Previously unreleased Prince music is “coming soon,” estate adviser Troy Carter tells Variety, although he declined to specify any further details about the recordings.
“He was a guy who practically lived in a recording studio, and once we started going through [the unreleased material] we really started finding some gems,” Carter, who is also Spotify’s global head of creative services, said earlier this month. “I heard some music the other night that was pretty mind-blowing and we’re getting some stuff mixed right now. We’ve got great projects in the works that I’m excited to talk about.

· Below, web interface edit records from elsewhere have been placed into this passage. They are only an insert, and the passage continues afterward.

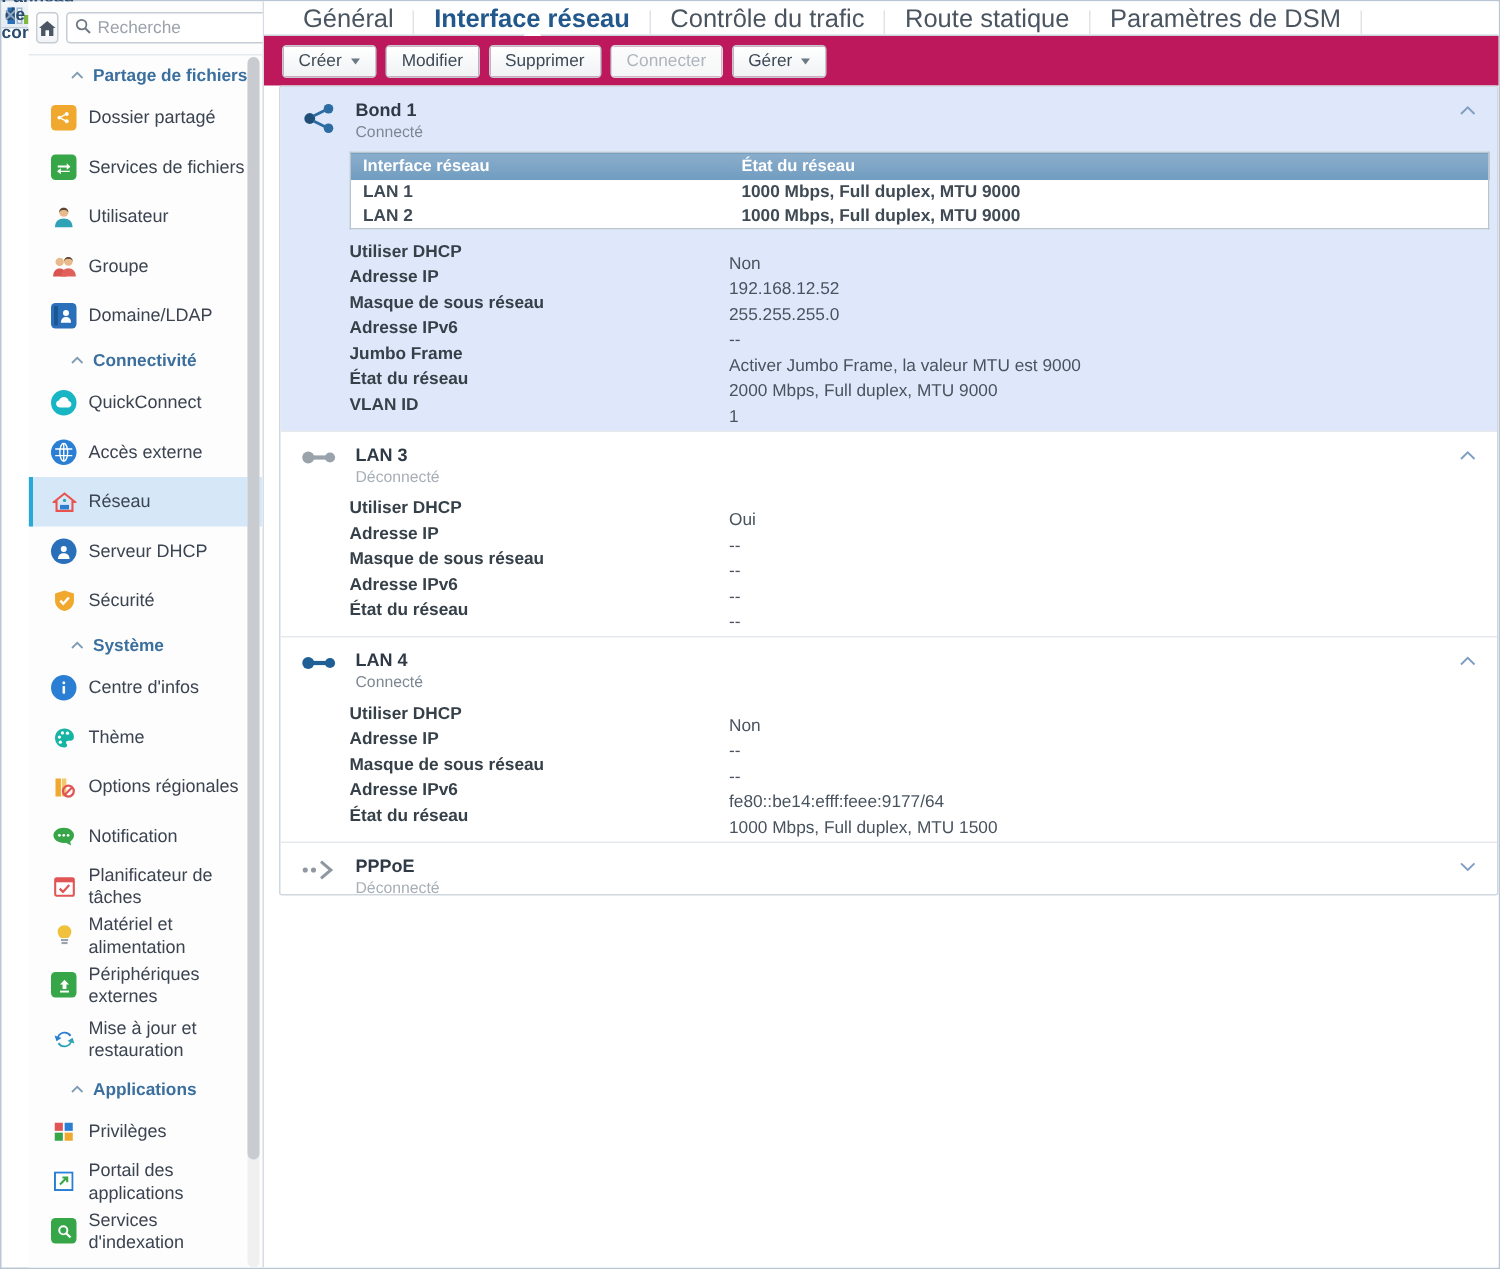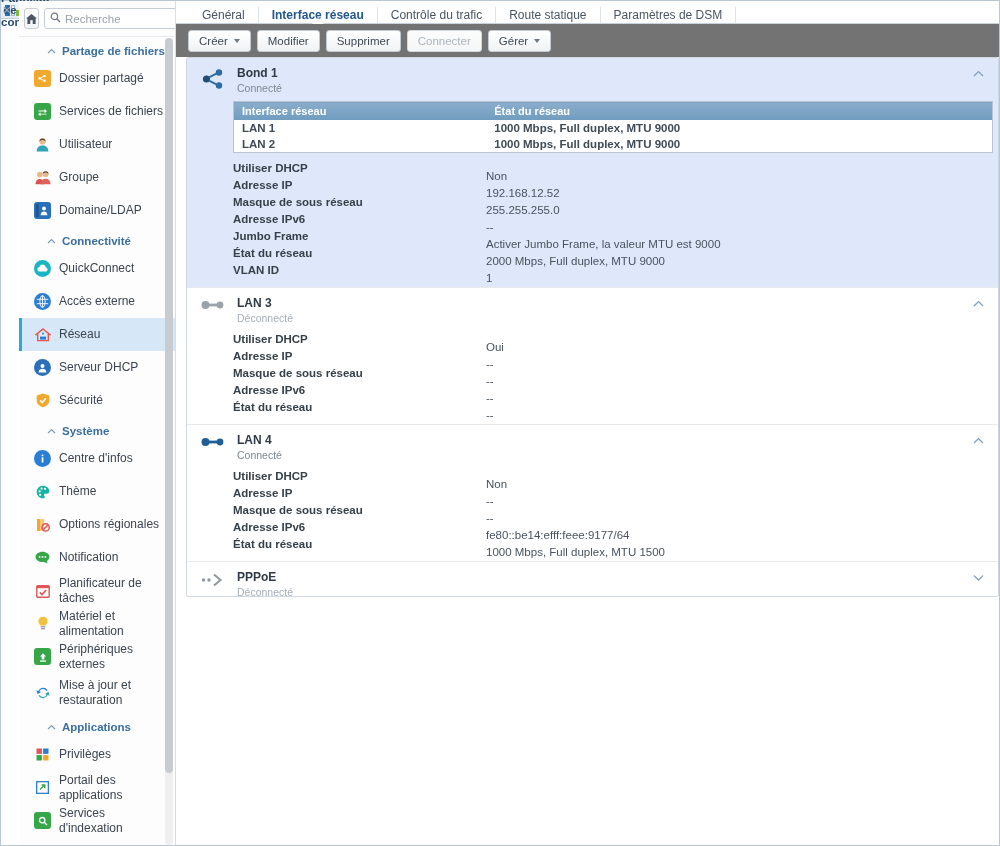--- a/index.html
+++ b/index.html
@@ -138,8 +138,8 @@
     background: #fff;
   }
   .tab {
-    padding: 0 13px; font-size: 12px; color: #4a5560;
-    display: flex; align-items: center;
+    padding: 0 13px; font-size: 17px; color: #4a5560;
+    display: flex; align-items: flex-end;
     border-right: 1px solid #dfe4e9;
     position: relative; white-space: nowrap;
   }

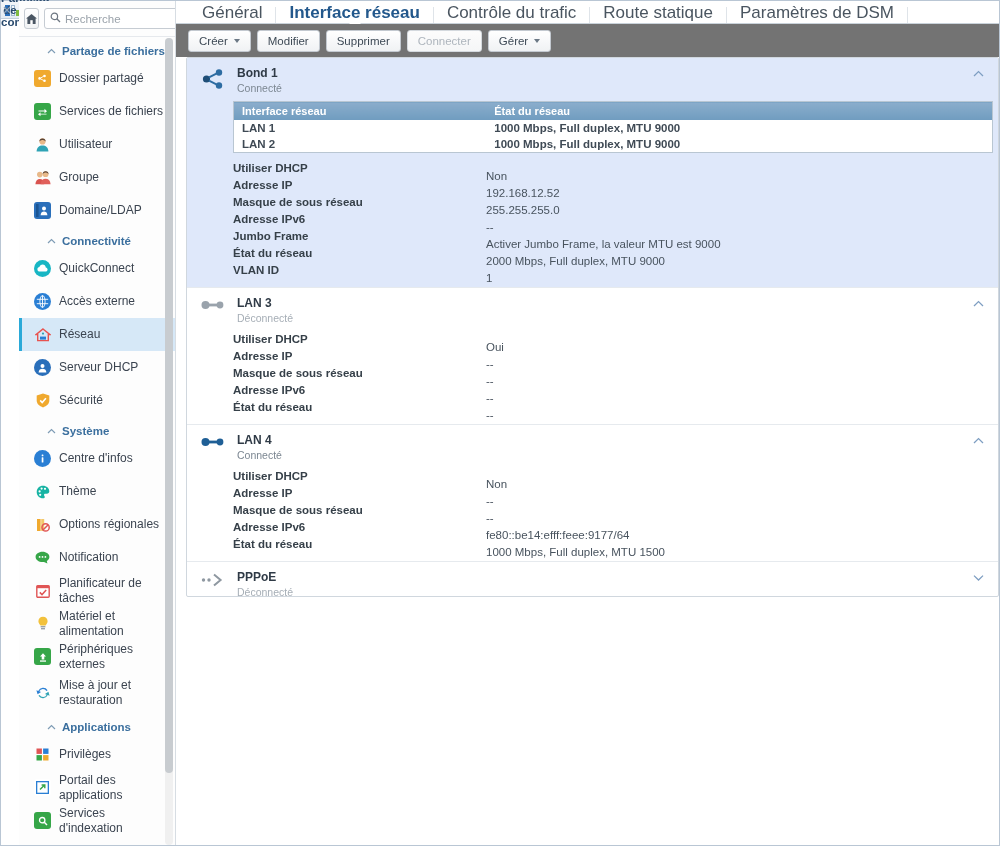--- a/index.html
+++ b/index.html
@@ -161,7 +161,7 @@
     height: 33px; flex: 0 0 33px;
     display: flex; align-items: center; gap: 6px;
     padding: 0 0 0 12px;
-    background: #737373;
+    background: #be185d;
   }
   .tbtn {
     height: 22px; padding: 0 10px;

“So the answer is yes, there will be unreleased Prince music coming soon,” he said, although he declined to specify which label might release the recordings.
The contents of Prince’s vast “vault” of unreleased music were moved to a climate-controlled Los Angeles storage facility from his Paisley Park compound outside Minneapolis last year, after some of the tapes were found to have deteriorated.
A lack of clarity over the terms of Prince’s contract with Warner Bros. Records, the label to which he was signed for nearly the first 20 years of his career, caused a $31 million recorded-music deal the estate’s former advisers had negotiated with Universal Music to be nullified last year, leaving a huge number of the artist’s recordings in a state of legal limbo. Three of Prince’s six legal heirs have sparred with the estate over a number of matters in recent months; heavily redacted legal documents reference a deal negotiation to which those heirs have made several objections, although it’s unclear from the public versions of the documents what exactly is being negotiated.
Prince fought fiercely to own the rights to his recordings, and nearly every album he released after initially parting ways with Warner in 1996 was distributed by a different label than the one that came before it; however sources say nearly all of the post-1996 material is owned by the estate and is presumably available for licensing, although the Universal lawsuit has made many potential suitors gun-shy. Unless a new deal is on the horizon, it seems possible that the material Carter is talking about comes from Prince’s Warner Bros. era.